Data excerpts
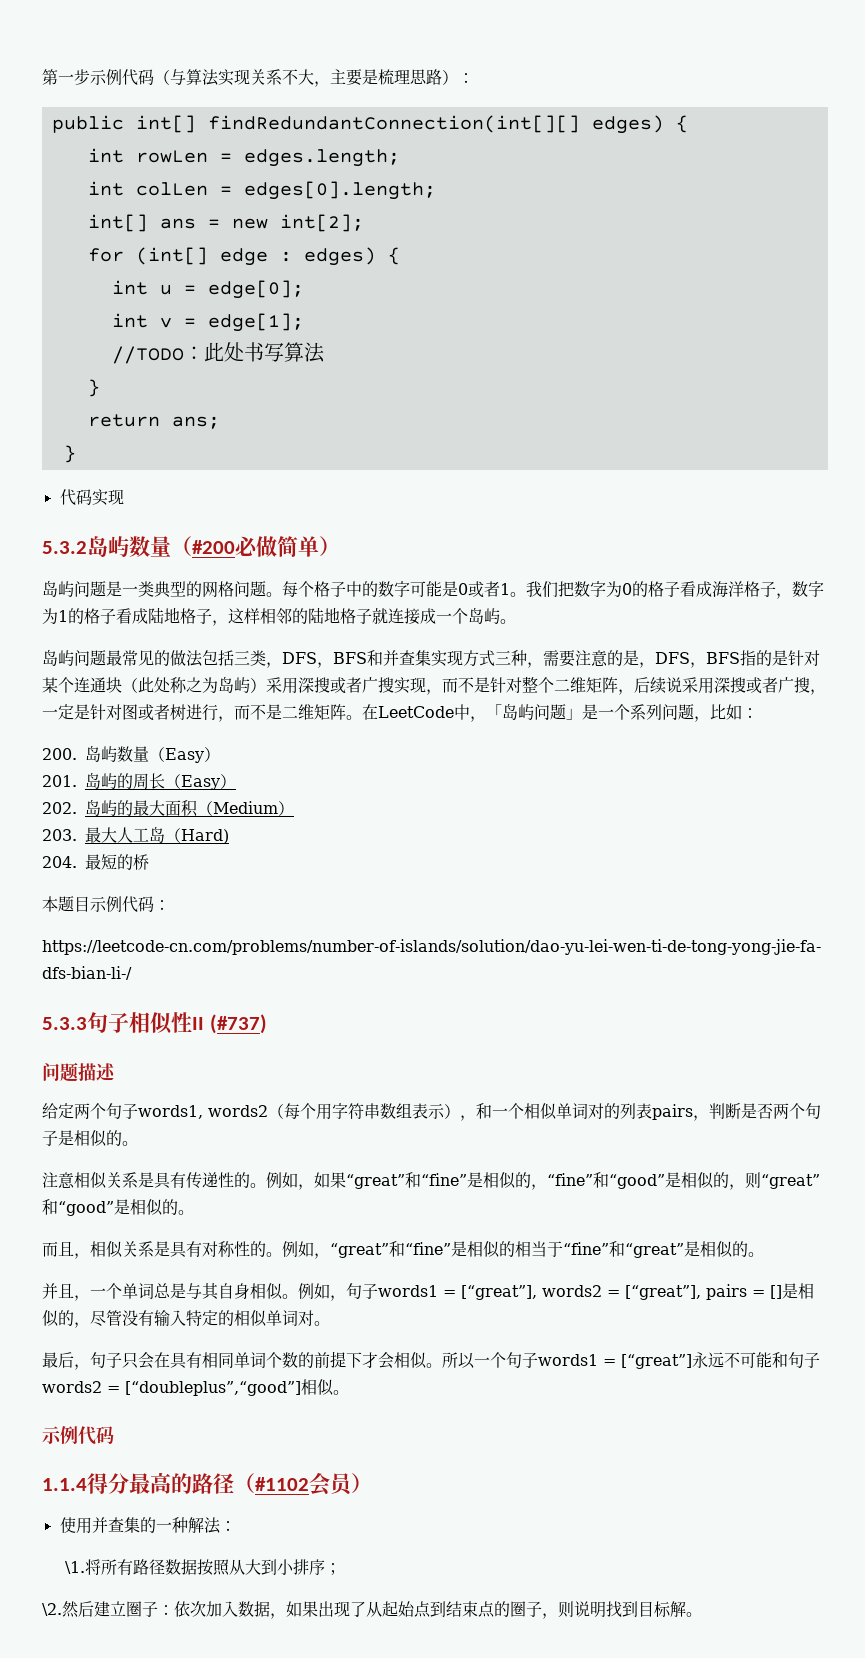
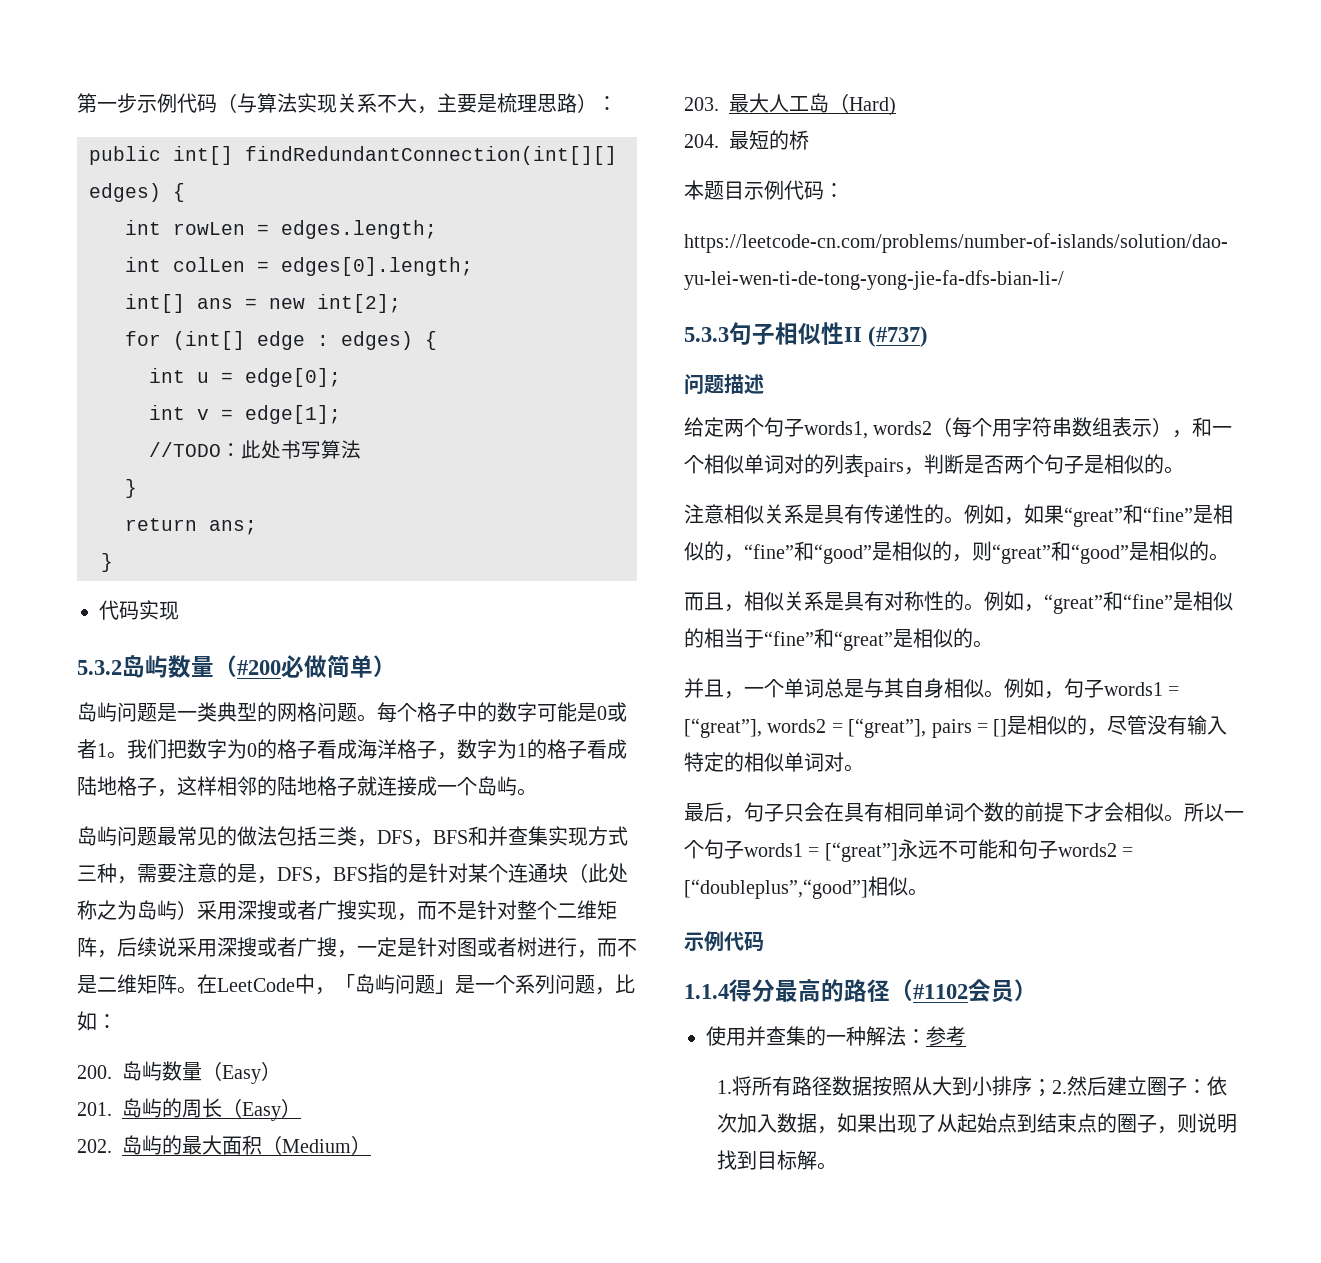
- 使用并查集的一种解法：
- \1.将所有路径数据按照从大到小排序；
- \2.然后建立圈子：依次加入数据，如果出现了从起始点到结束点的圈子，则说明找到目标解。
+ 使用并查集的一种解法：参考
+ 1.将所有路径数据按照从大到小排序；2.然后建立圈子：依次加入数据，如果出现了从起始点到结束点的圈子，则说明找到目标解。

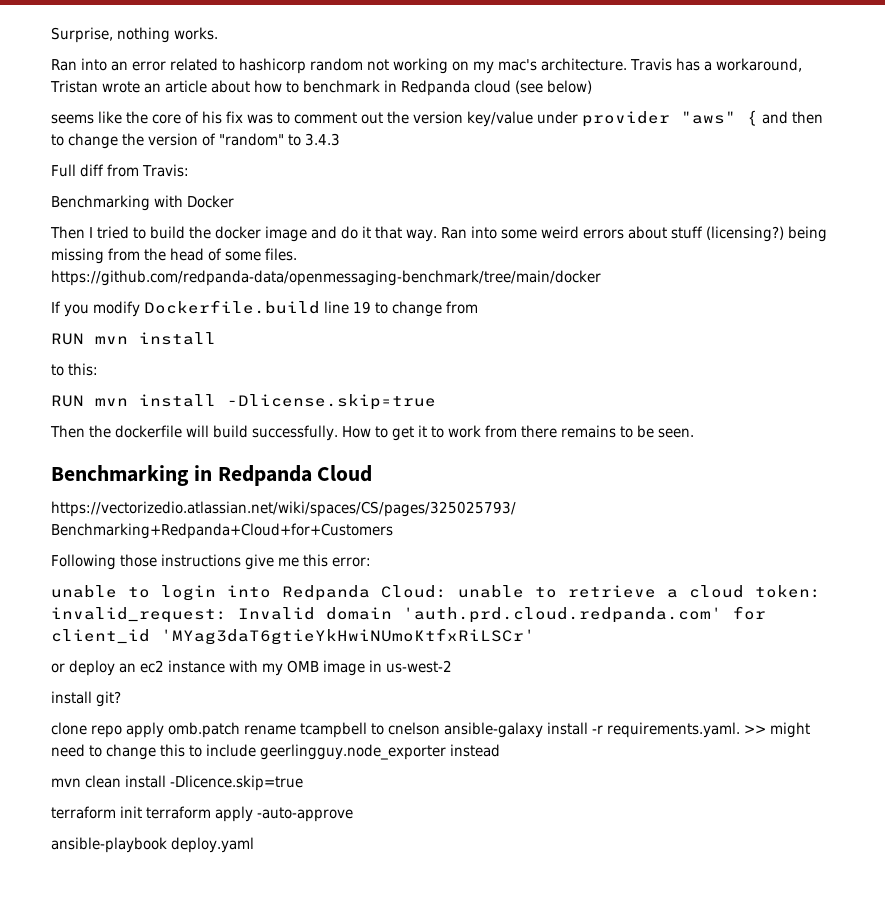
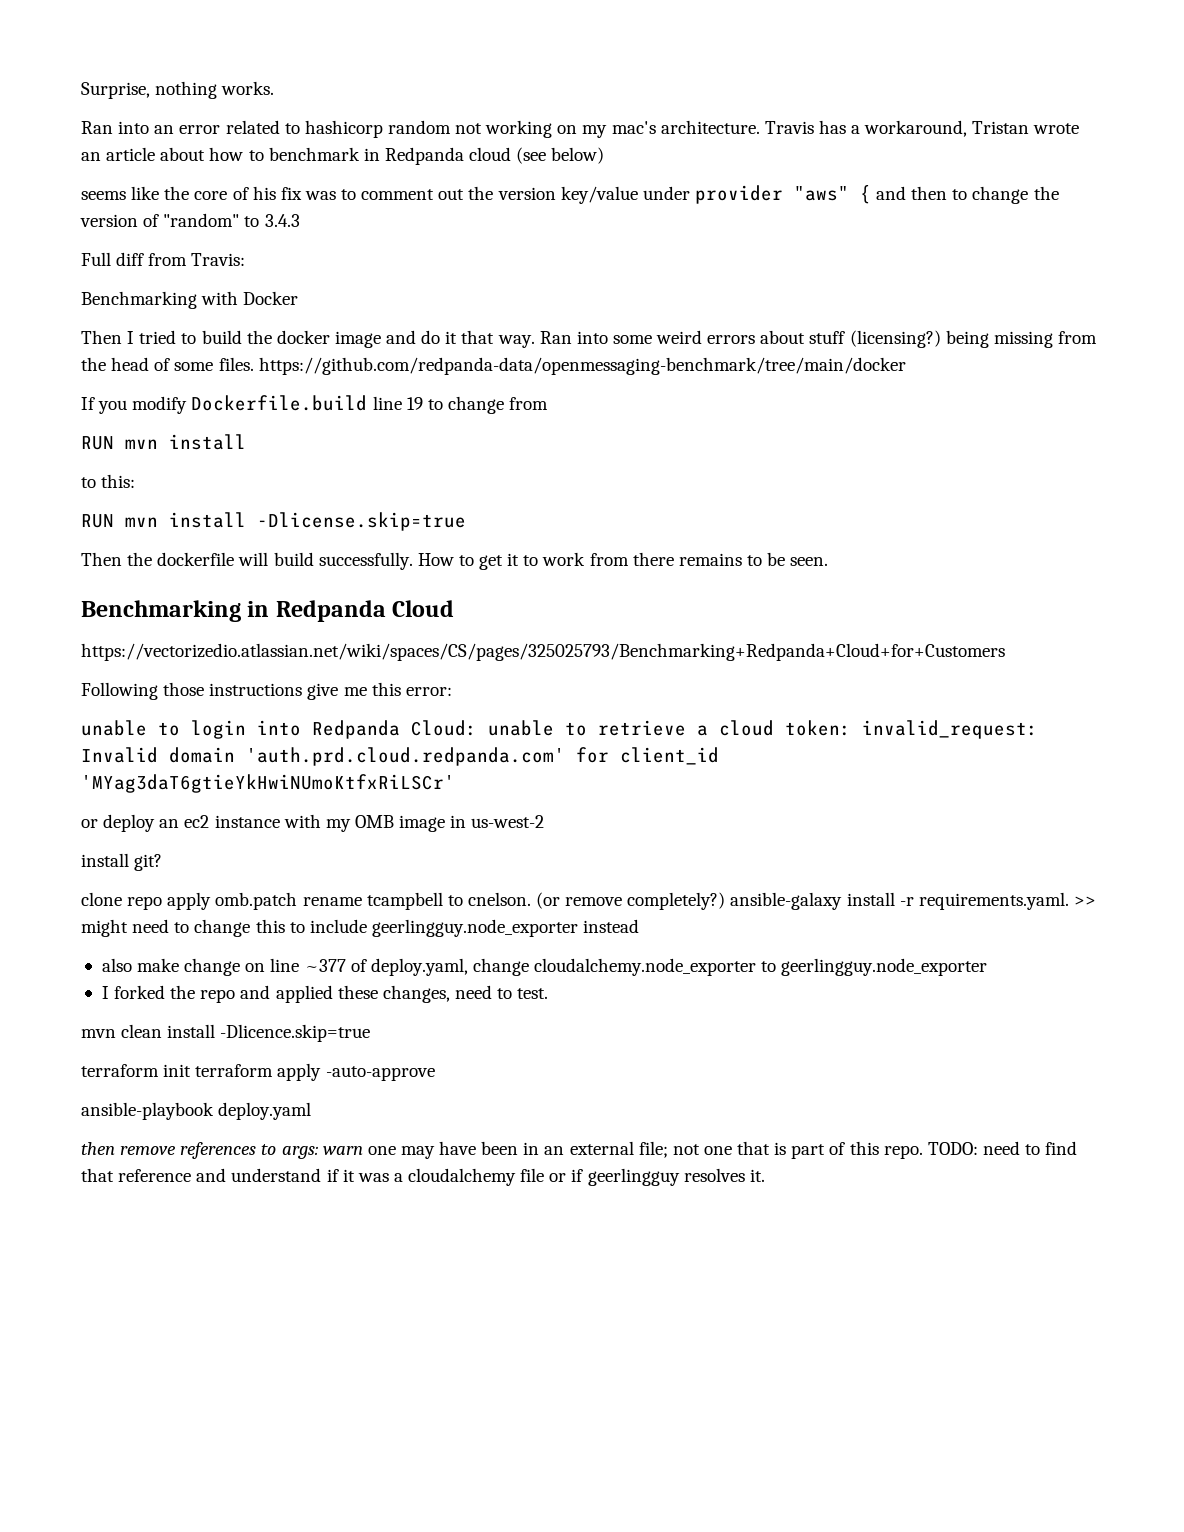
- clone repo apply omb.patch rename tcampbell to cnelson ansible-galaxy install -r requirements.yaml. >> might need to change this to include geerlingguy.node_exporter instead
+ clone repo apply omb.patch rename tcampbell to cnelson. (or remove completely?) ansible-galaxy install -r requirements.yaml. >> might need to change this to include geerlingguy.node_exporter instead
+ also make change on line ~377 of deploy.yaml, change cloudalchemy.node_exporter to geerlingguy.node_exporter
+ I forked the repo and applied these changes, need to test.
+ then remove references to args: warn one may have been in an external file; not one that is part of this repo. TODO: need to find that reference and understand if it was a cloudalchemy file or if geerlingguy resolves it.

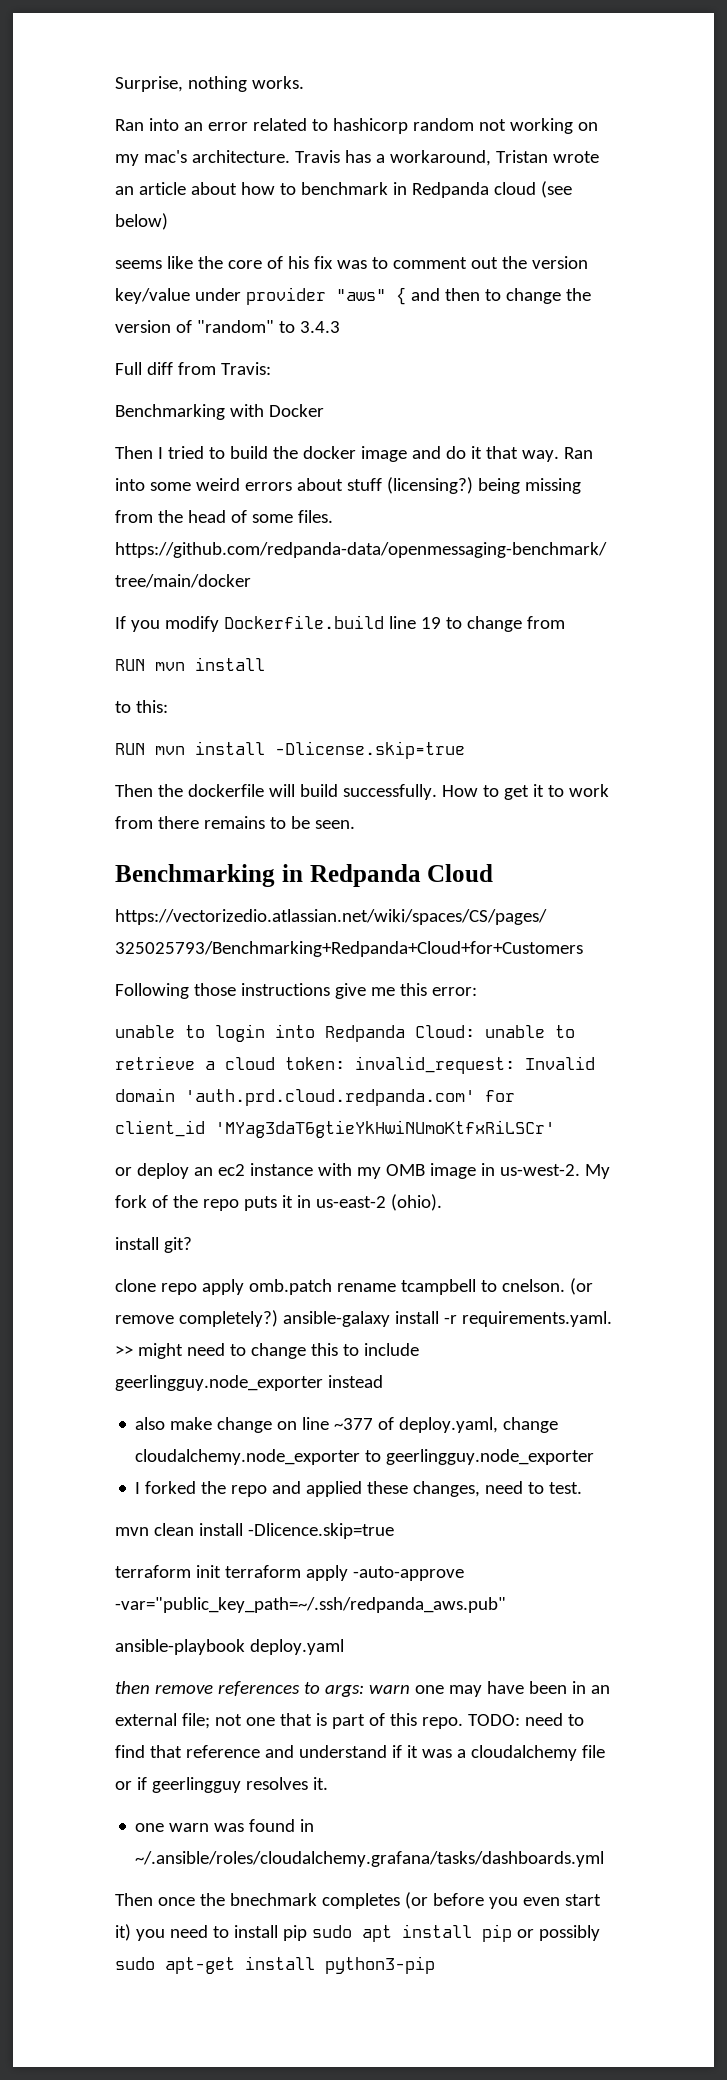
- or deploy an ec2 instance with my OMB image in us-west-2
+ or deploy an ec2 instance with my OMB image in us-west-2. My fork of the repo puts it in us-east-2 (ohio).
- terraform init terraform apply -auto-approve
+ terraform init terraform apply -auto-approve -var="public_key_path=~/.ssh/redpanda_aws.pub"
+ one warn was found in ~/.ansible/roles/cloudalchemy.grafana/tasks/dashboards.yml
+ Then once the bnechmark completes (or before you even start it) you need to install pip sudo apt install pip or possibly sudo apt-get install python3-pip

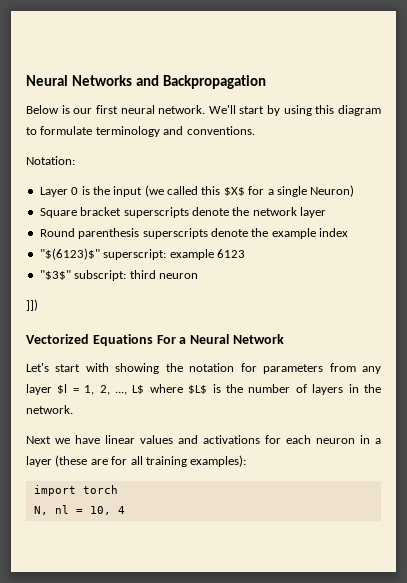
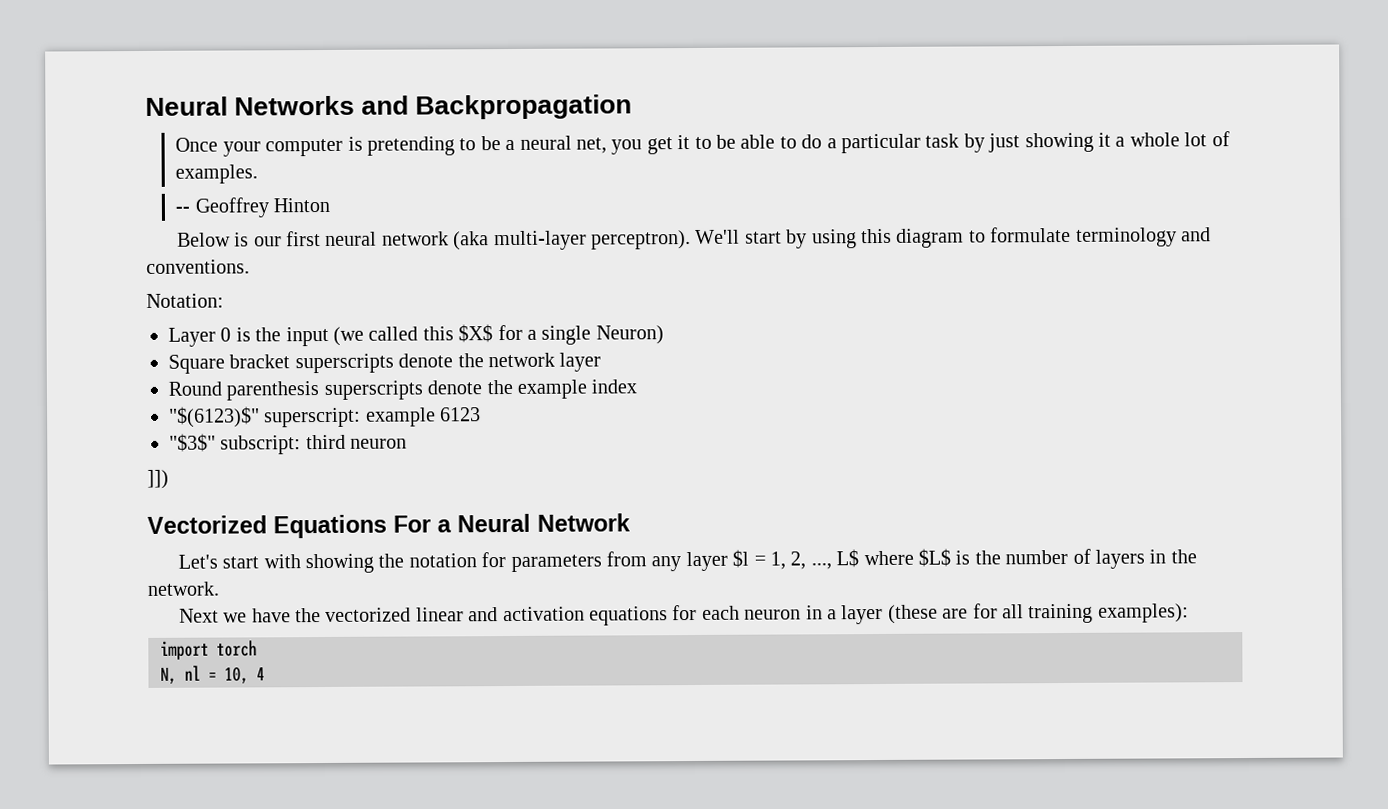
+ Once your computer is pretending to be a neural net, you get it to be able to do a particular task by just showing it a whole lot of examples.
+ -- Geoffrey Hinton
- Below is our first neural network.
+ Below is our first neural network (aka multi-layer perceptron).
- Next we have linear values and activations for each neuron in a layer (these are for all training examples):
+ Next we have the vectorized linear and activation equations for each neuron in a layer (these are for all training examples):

__Activity__
Starting from the first line of the entries above, print each line exactly until the line containing "cloudalchemy.node_exporter to geerlingguy.node_exporter" has been printed, and skip the pictures.

__Completed task__
- 使用并查集的一种解法：
- \1.将所有路径数据按照从大到小排序；
- \2.然后建立圈子：依次加入数据，如果出现了从起始点到结束点的圈子，则说明找到目标解。
+ 使用并查集的一种解法：参考
+ 1.将所有路径数据按照从大到小排序；2.然后建立圈子：依次加入数据，如果出现了从起始点到结束点的圈子，则说明找到目标解。

- clone repo apply omb.patch rename tcampbell to cnelson ansible-galaxy install -r requirements.yaml. >> might need to change this to include geerlingguy.node_exporter instead
+ clone repo apply omb.patch rename tcampbell to cnelson. (or remove completely?) ansible-galaxy install -r requirements.yaml. >> might need to change this to include geerlingguy.node_exporter instead
+ also make change on line ~377 of deploy.yaml, change cloudalchemy.node_exporter to geerlingguy.node_exporter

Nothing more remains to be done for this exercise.